È il linguaggio dei sentimenti a guidare la penna di Calamandrei quando scrive della patria: amore, tenerezza, intenerimento, attaccamento. «C’era prima di tutto un grande amore, proprio direi una grande tenerezza, per questo paese dove anche la natura è diventata tutta una creazione umana … Era questo amore, che nelle nostre passeggiate ci guidava e ci commoveva; e lo sdegno contro la bestiale insolenza di chi era venuto a contaminare colla sua presenza l’oggetto di questo amore e a preparar la catastrofe (che tutti sentivamo vicina) di questa patria così degna di essere amata». L’amor di patria Calamandrei l’aveva dichiarato nel 1915, partendo da volontario per la Grande Guerra. E lo manifesterà nell’Assemblea costituente, sulla rivista Il Ponte, nelle battaglie civili, nelle scelte che ha fatto come avvocato in processi che chiamavano in causa il volto dell’Italia, prendendo le difese di Renzi e Aristarco per la libertà di stampa e della non violenza di Danilo Dolci.

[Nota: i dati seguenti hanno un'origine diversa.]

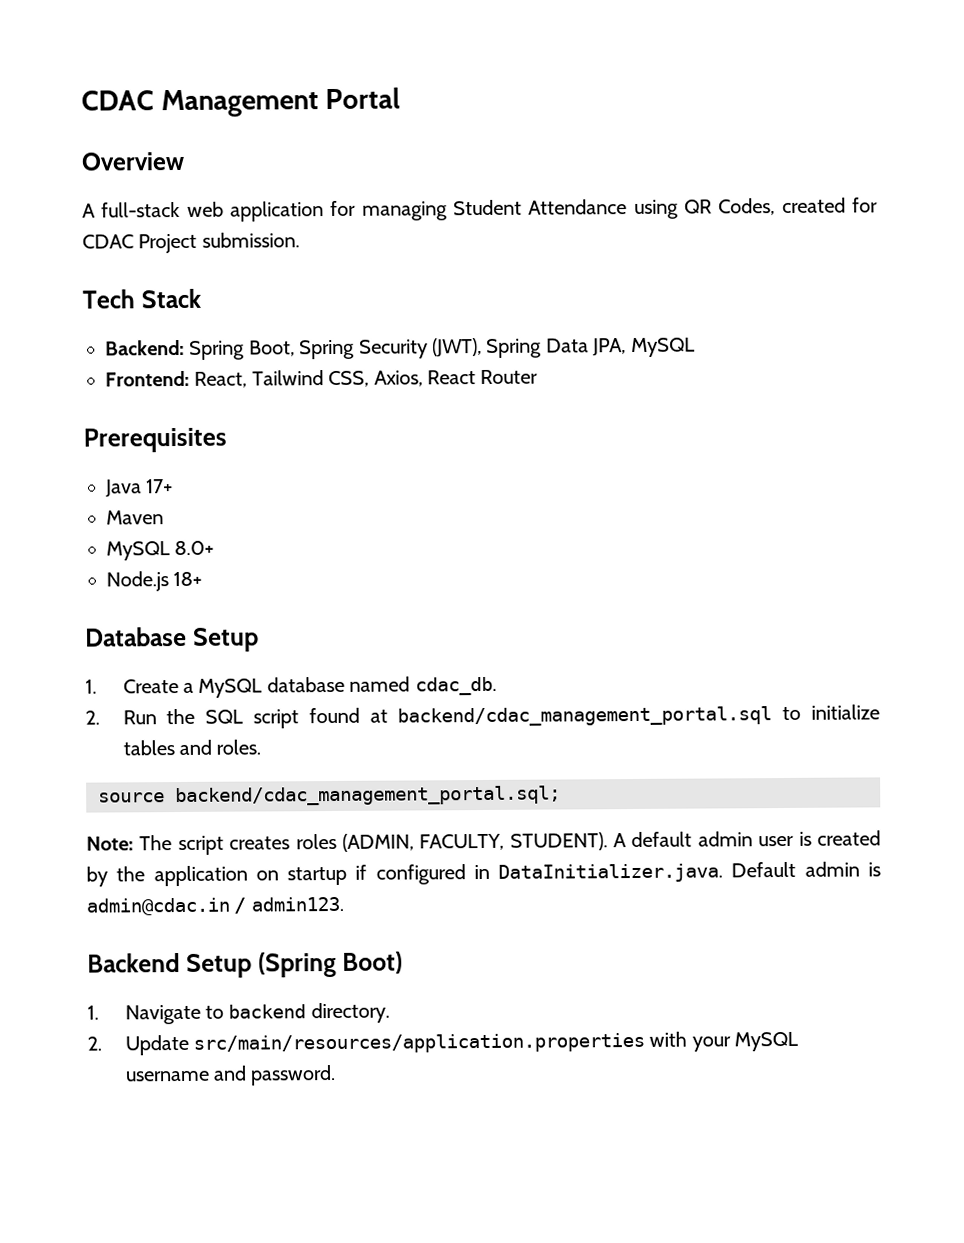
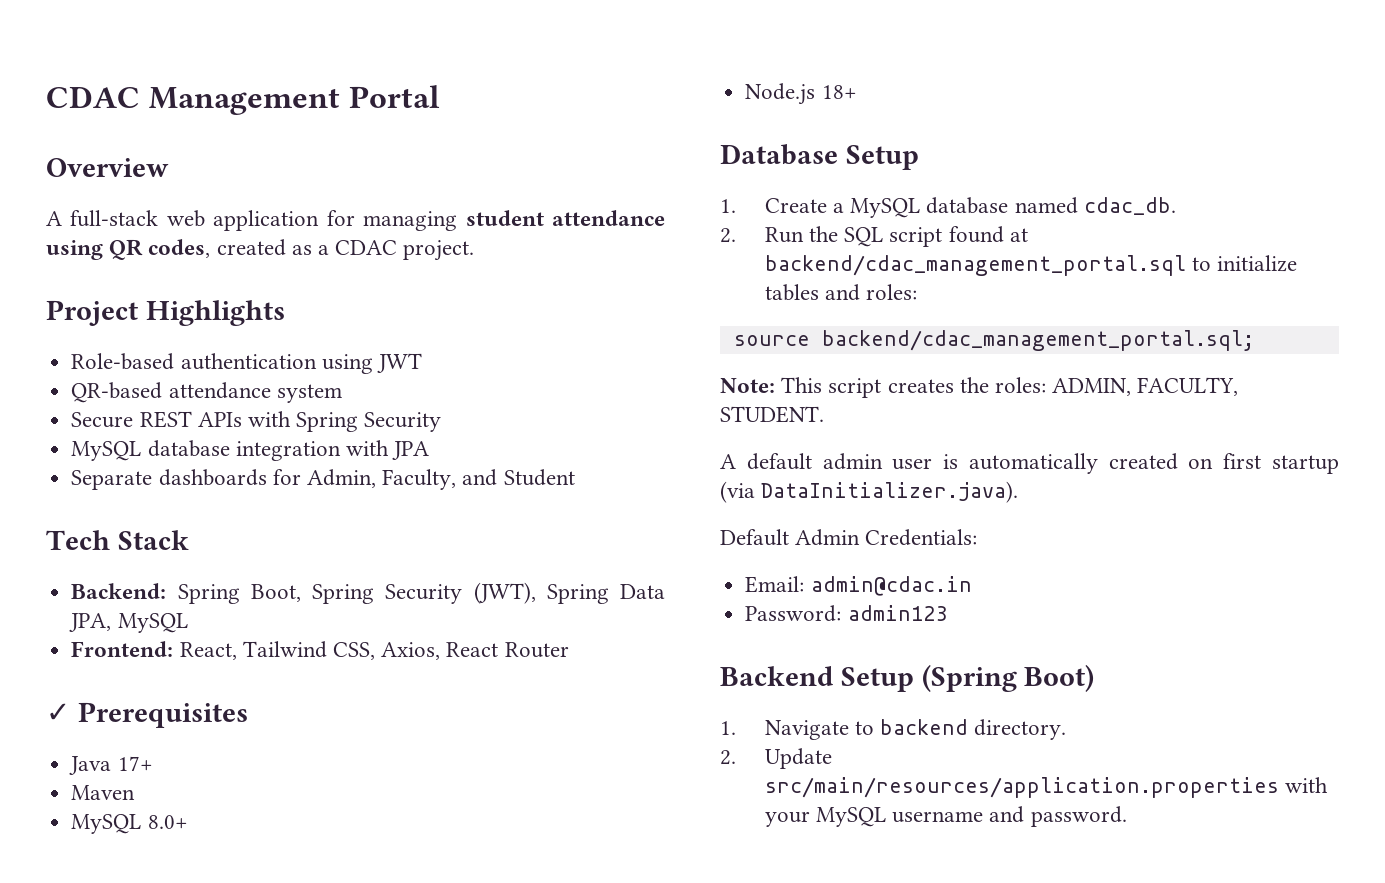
- A full-stack web application for managing Student Attendance using QR Codes, created for CDAC Project submission.
+ A full-stack web application for managing student attendance using QR codes, created as a CDAC project.
+ Project Highlights
+ Role-based authentication using JWT
+ QR-based attendance system
+ Secure REST APIs with Spring Security
+ MySQL database integration with JPA
+ Separate dashboards for Admin, Faculty, and Student
- Prerequisites
+ ✓ Prerequisites
- 2. Run the SQL script found at backend/cdac_management_portal.sql to initialize tables and roles.
+ 2. Run the SQL script found at backend/cdac_management_portal.sql to initialize tables and roles:
- Note: The script creates roles (ADMIN, FACULTY, STUDENT). A default admin user is created by the application on startup if configured in DataInitializer.java. Default admin is admin@cdac.in / admin123.
+ Note: This script creates the roles: ADMIN, FACULTY, STUDENT.
+ A default admin user is automatically created on first startup (via DataInitializer.java).
+ Default Admin Credentials:
+ Email: admin@cdac.in
+ Password: admin123

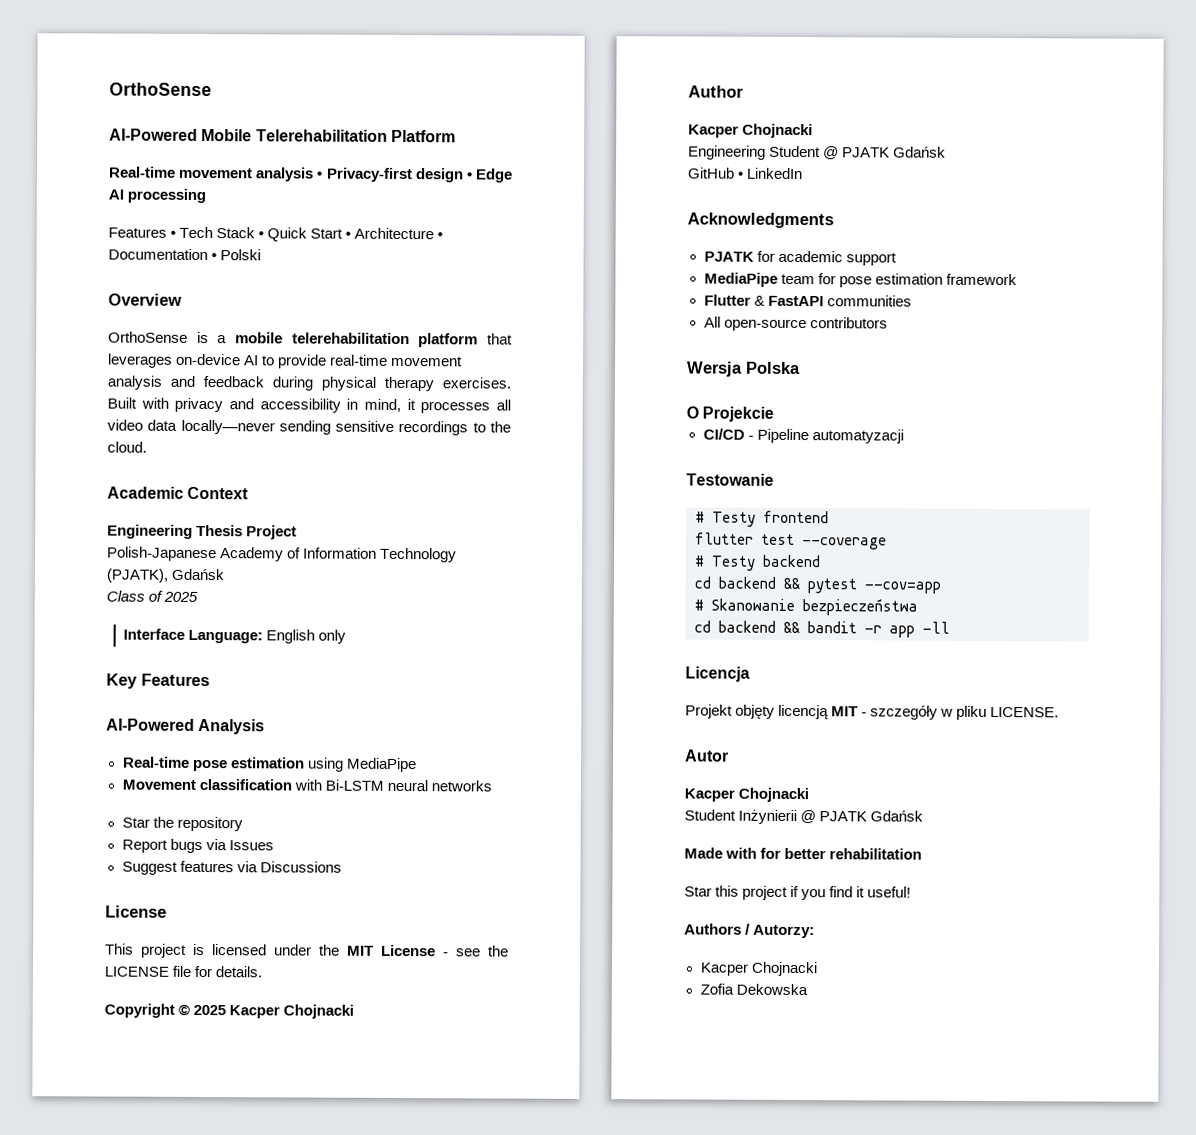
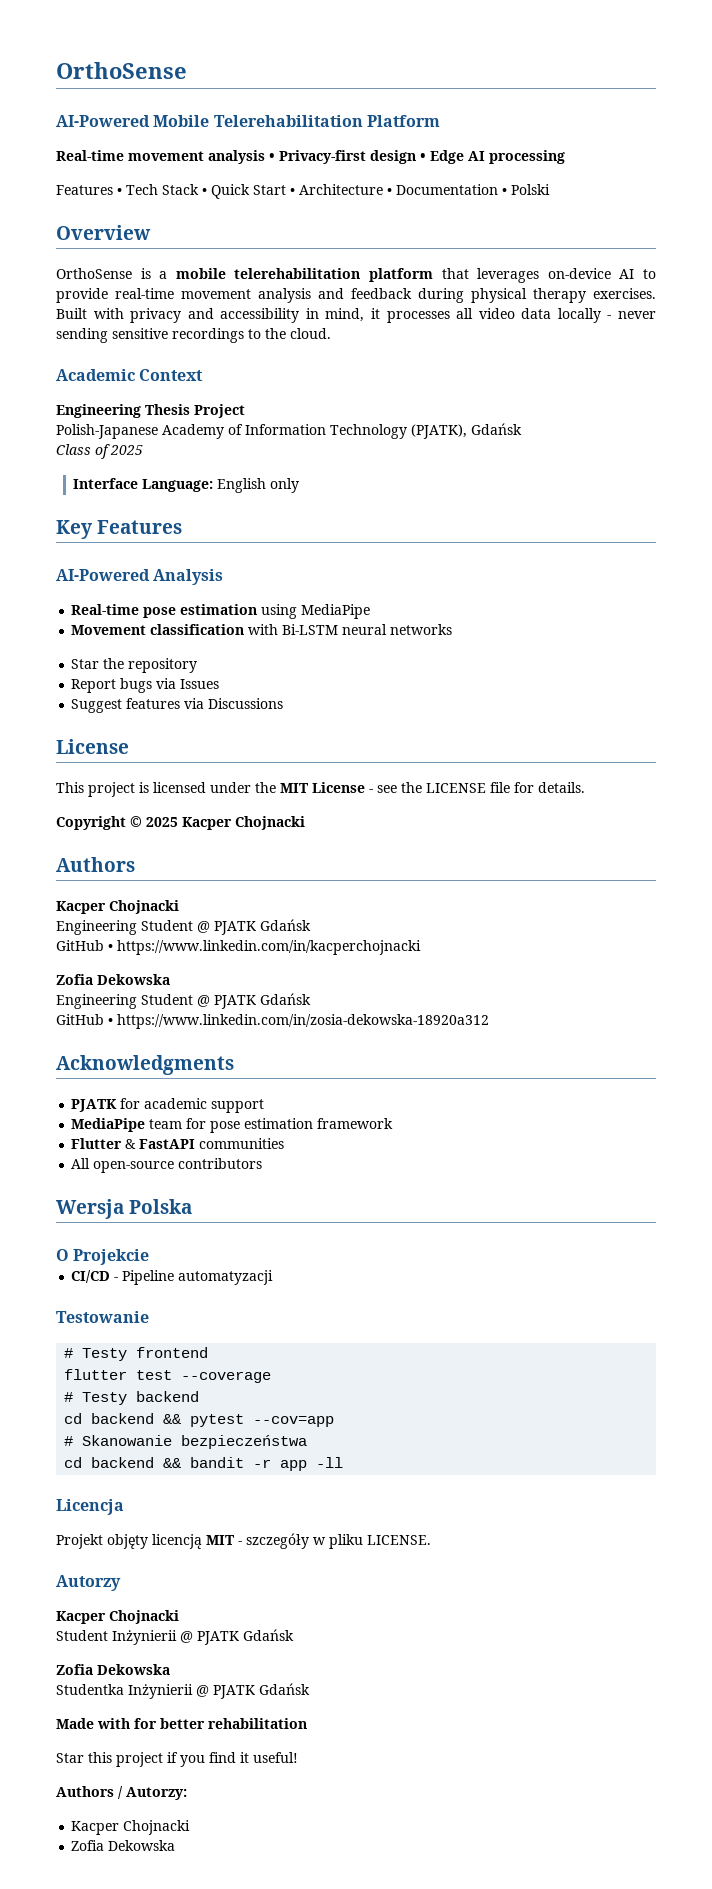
- Built with privacy and accessibility in mind, it processes all video data locally—never sending sensitive recordings to the cloud.
+ Built with privacy and accessibility in mind, it processes all video data locally - never sending sensitive recordings to the cloud.
  Copyright © 2025 Kacper Chojnacki
- Author
+ Authors
- GitHub • LinkedIn
+ GitHub • https://www.linkedin.com/in/kacperchojnacki
+ Zofia Dekowska
+ Engineering Student @ PJATK Gdańsk
+ GitHub • https://www.linkedin.com/in/zosia-dekowska-18920a312
- Autor
+ Autorzy
  Student Inżynierii @ PJATK Gdańsk
+ Zofia Dekowska
+ Studentka Inżynierii @ PJATK Gdańsk

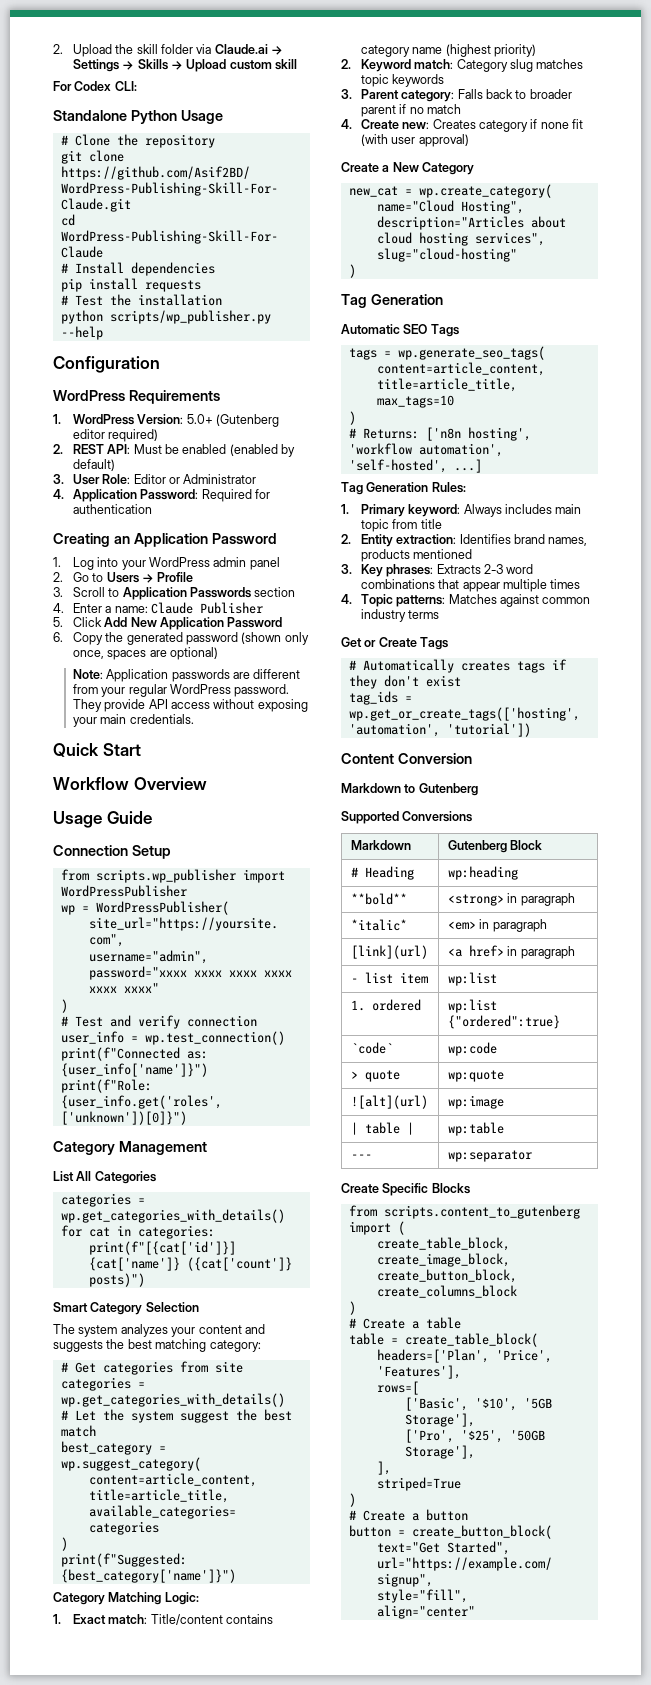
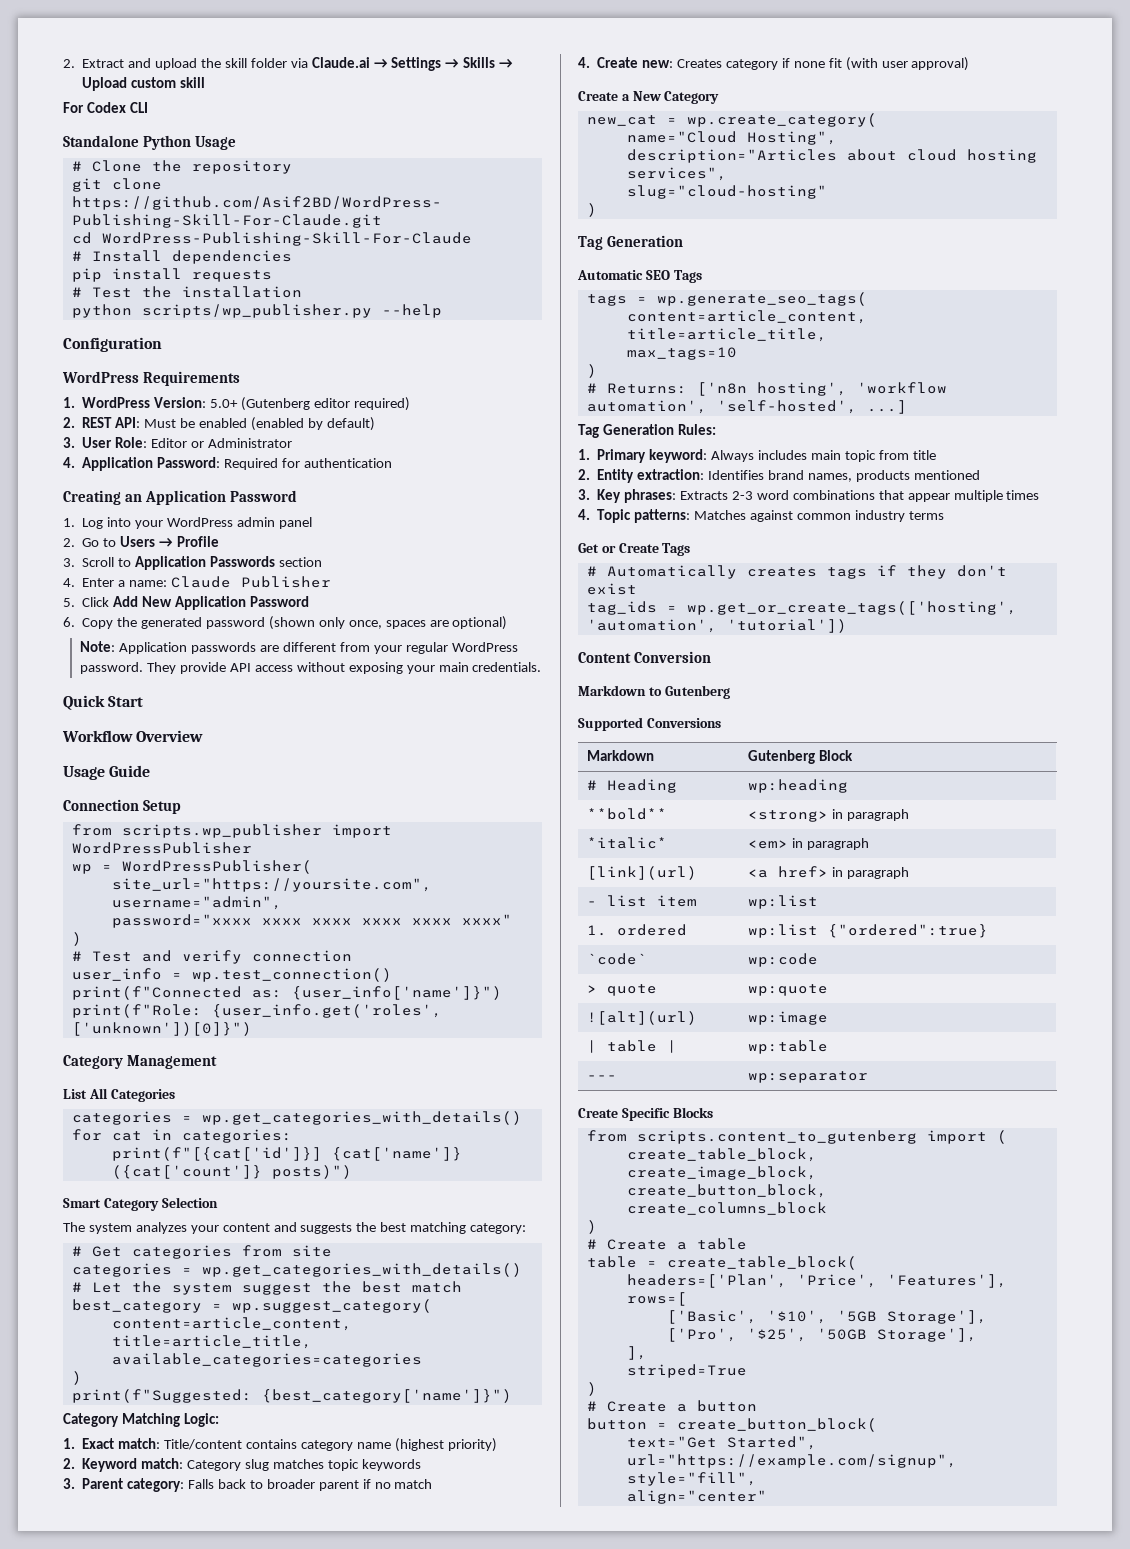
- 2. Upload the skill folder via Claude.ai → Settings → Skills → Upload custom skill
+ 2. Extract and upload the skill folder via Claude.ai → Settings → Skills → Upload custom skill
- For Codex CLI:
+ For Codex CLI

Le passeggiate, dolorose, silenziose, appartate, Calamandrei e i suoi amici le vivono come un atto di resistenza, la dimostrazione prima di tutto a sé stessi di non voler cedere all’idea che l’Italia della giustizia, della libertà, dell’umanità, della pietà – i valori che Calamandrei riconosceva nel vero volto della patria – non ci fosse più, definitivamente spazzata via dal fascismo.

Se vogliamo cogliere appieno lo spirito di quella ricerca del vero volto della patria dobbiamo prendere in mano la lettera che Calamandrei scrive, alla notizia dell’assassinio di Nello Rosselli, alla vedova, Maria Todesco: «Gentile Signora, non ho saputo trovare altro modo più eloquente per esprimerLe il mio dolore che questo di mandarLe qualche immagine del nostro Nello, tratta dalle fotografie delle indimenticabili passeggiate domenicali che erano alla fine di ogni settimana, come un’attesa evasione dalla prigionia; e che ora nel ricordo sono una ragione per riempire di tristezza tutte le nostre giornate e per non poter posare gli occhi su paesi e su monti senza pensare a lui con un nodo alla gola». È nello sguardo di Piero Calamandrei su quei paesi e quei monti il vero volto, il volto umano, della patria.